● EXERCISE REQUIREMENTS
Each line below is to be repeated exactly; any picture is to be left out.

━━━━━━━━━━━━━━━━

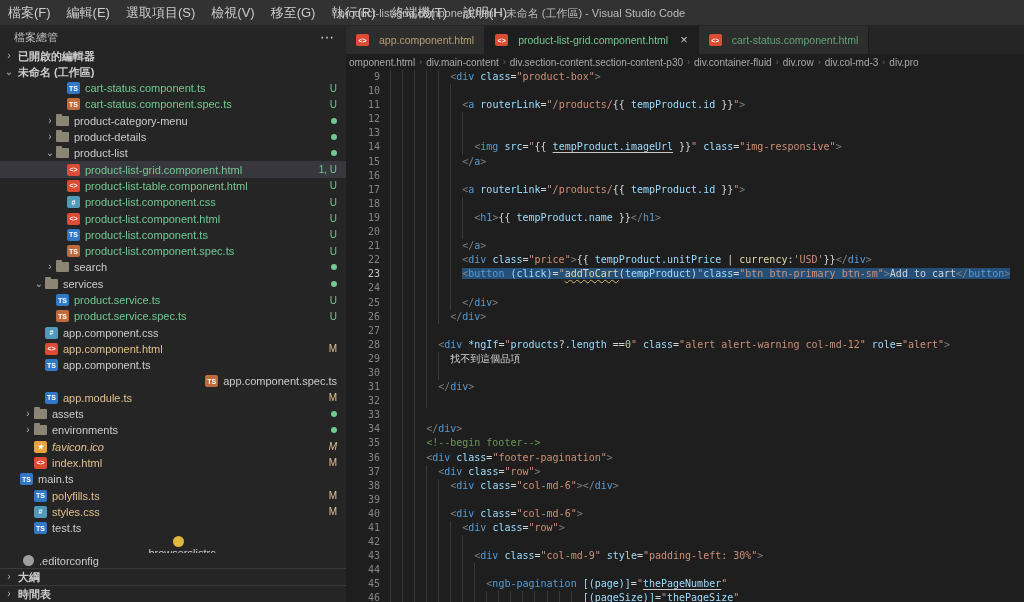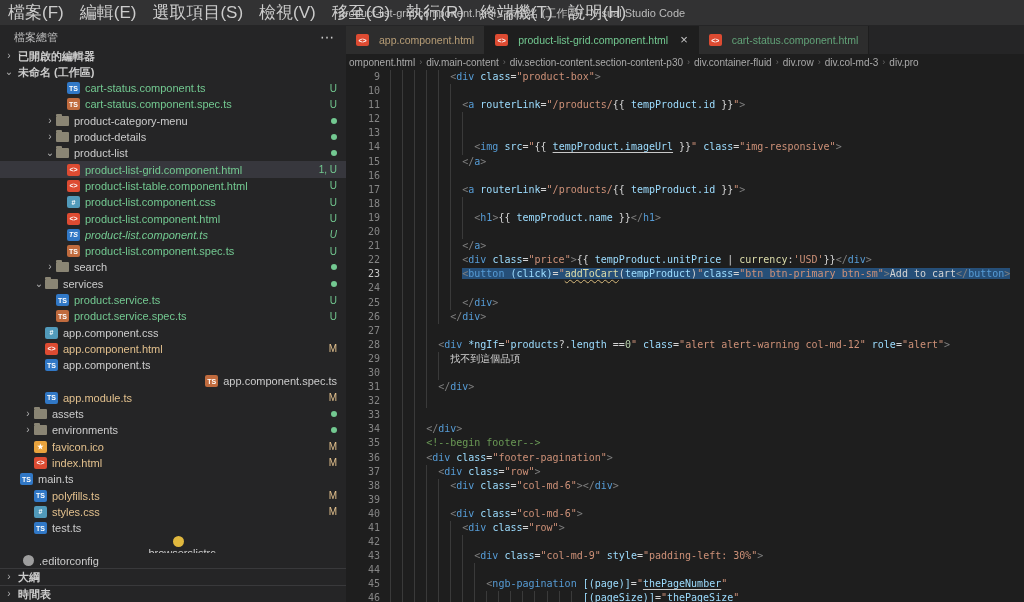--- a/index.html
+++ b/index.html
@@ -10,7 +10,7 @@
   
   .titlebar{position:relative;height:26px;background:#323233;display:flex;align-items:center;border-bottom:1px solid #252526;box-sizing:border-box}
   .menus{display:flex;align-items:center;z-index:2}
-  .menu-item{padding:0 8px;font-size:17px;color:#cccccc;line-height:26px;cursor:default}
+  .menu-item{padding:0 8px;font-size:13px;color:#cccccc;line-height:26px;cursor:default}
   .window-title{position:absolute;left:0;right:0;text-align:center;font-size:11px;color:#bbbbbb;line-height:26px;pointer-events:none;white-space:nowrap}
   
   .main{display:flex;height:576px}

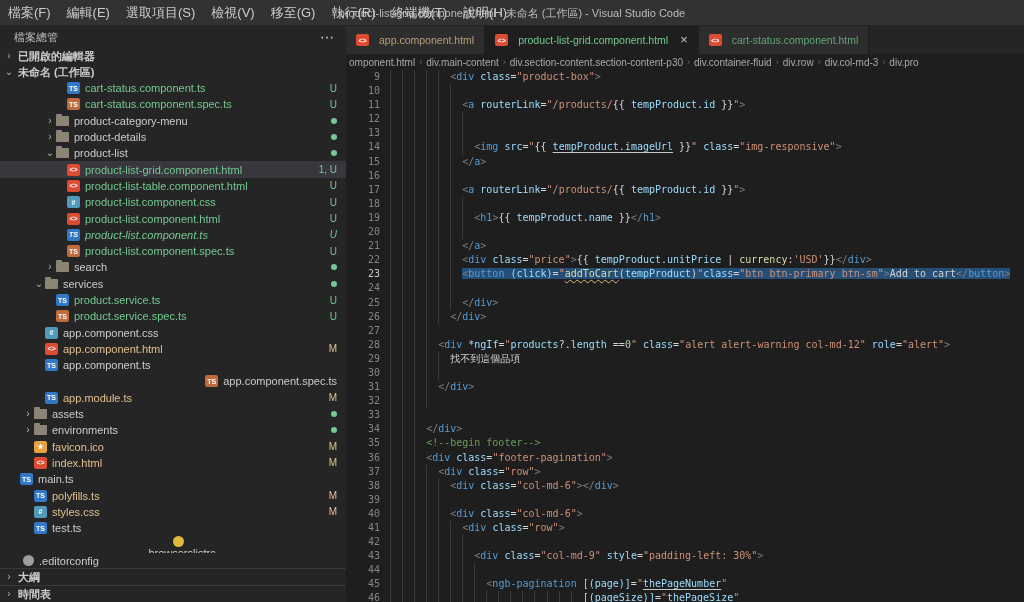--- a/index.html
+++ b/index.html
@@ -159,7 +159,7 @@
           <span class="flabel git-u">product-list.component.html</span>
           <span class="badge git-u">U</span>
         </div>
-        <div class="tree-row" style="padding-left: 55px; font-style: italic;">
+        <div class="tree-row" style="padding-left: 55px;">
           <span class="chev"></span>
           <span class="ic ic-ts">TS</span>
           <span class="flabel git-u">product-list.component.ts</span>

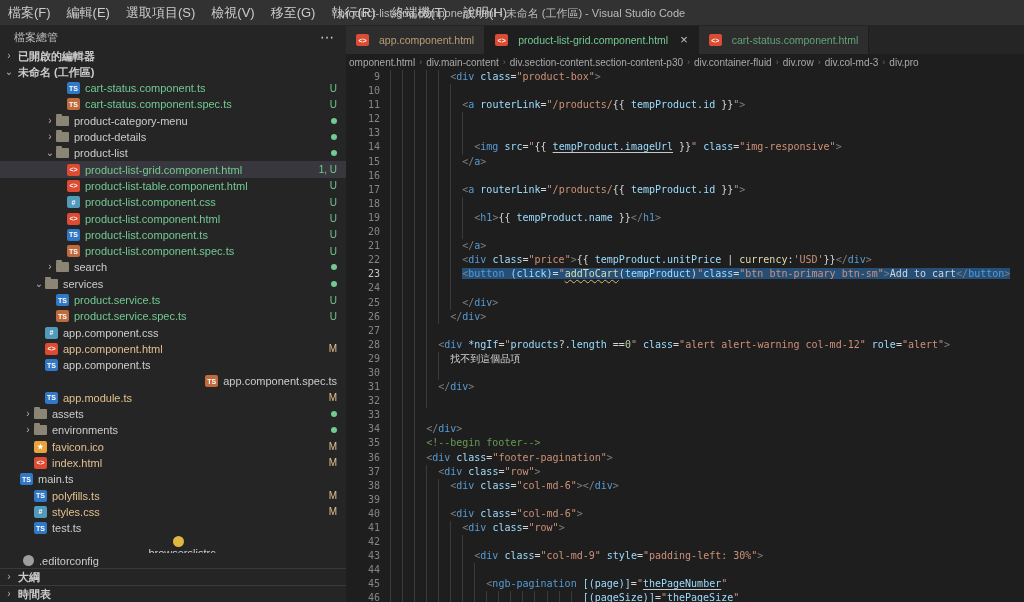--- a/index.html
+++ b/index.html
@@ -234,7 +234,7 @@
           <span class="flabel git-none">environments</span>
           <span class="dot"></span>
         </div>
-        <div class="tree-row" style="padding-left: 22px;">
+        <div class="tree-row" style="padding-left: 22px; font-style: italic;">
           <span class="chev"></span>
           <span class="ic ic-ico">★</span>
           <span class="flabel git-m">favicon.ico</span>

━━━━━━━━━━━━━━━━

● RESPONSE TO THE EXERCISE
--- a/index.html
+++ b/index.html
@@ -10,7 +10,7 @@
   
   .titlebar{position:relative;height:26px;background:#323233;display:flex;align-items:center;border-bottom:1px solid #252526;box-sizing:border-box}
   .menus{display:flex;align-items:center;z-index:2}
-  .menu-item{padding:0 8px;font-size:17px;color:#cccccc;line-height:26px;cursor:default}
+  .menu-item{padding:0 8px;font-size:13px;color:#cccccc;line-height:26px;cursor:default}
   .window-title{position:absolute;left:0;right:0;text-align:center;font-size:11px;color:#bbbbbb;line-height:26px;pointer-events:none;white-space:nowrap}
   
   .main{display:flex;height:576px}

--- a/index.html
+++ b/index.html
@@ -159,7 +159,7 @@
           <span class="flabel git-u">product-list.component.html</span>
           <span class="badge git-u">U</span>
         </div>
-        <div class="tree-row" style="padding-left: 55px; font-style: italic;">
+        <div class="tree-row" style="padding-left: 55px;">
           <span class="chev"></span>
           <span class="ic ic-ts">TS</span>
           <span class="flabel git-u">product-list.component.ts</span>

--- a/index.html
+++ b/index.html
@@ -234,7 +234,7 @@
           <span class="flabel git-none">environments</span>
           <span class="dot"></span>
         </div>
-        <div class="tree-row" style="padding-left: 22px;">
+        <div class="tree-row" style="padding-left: 22px; font-style: italic;">
           <span class="chev"></span>
           <span class="ic ic-ico">★</span>
           <span class="flabel git-m">favicon.ico</span>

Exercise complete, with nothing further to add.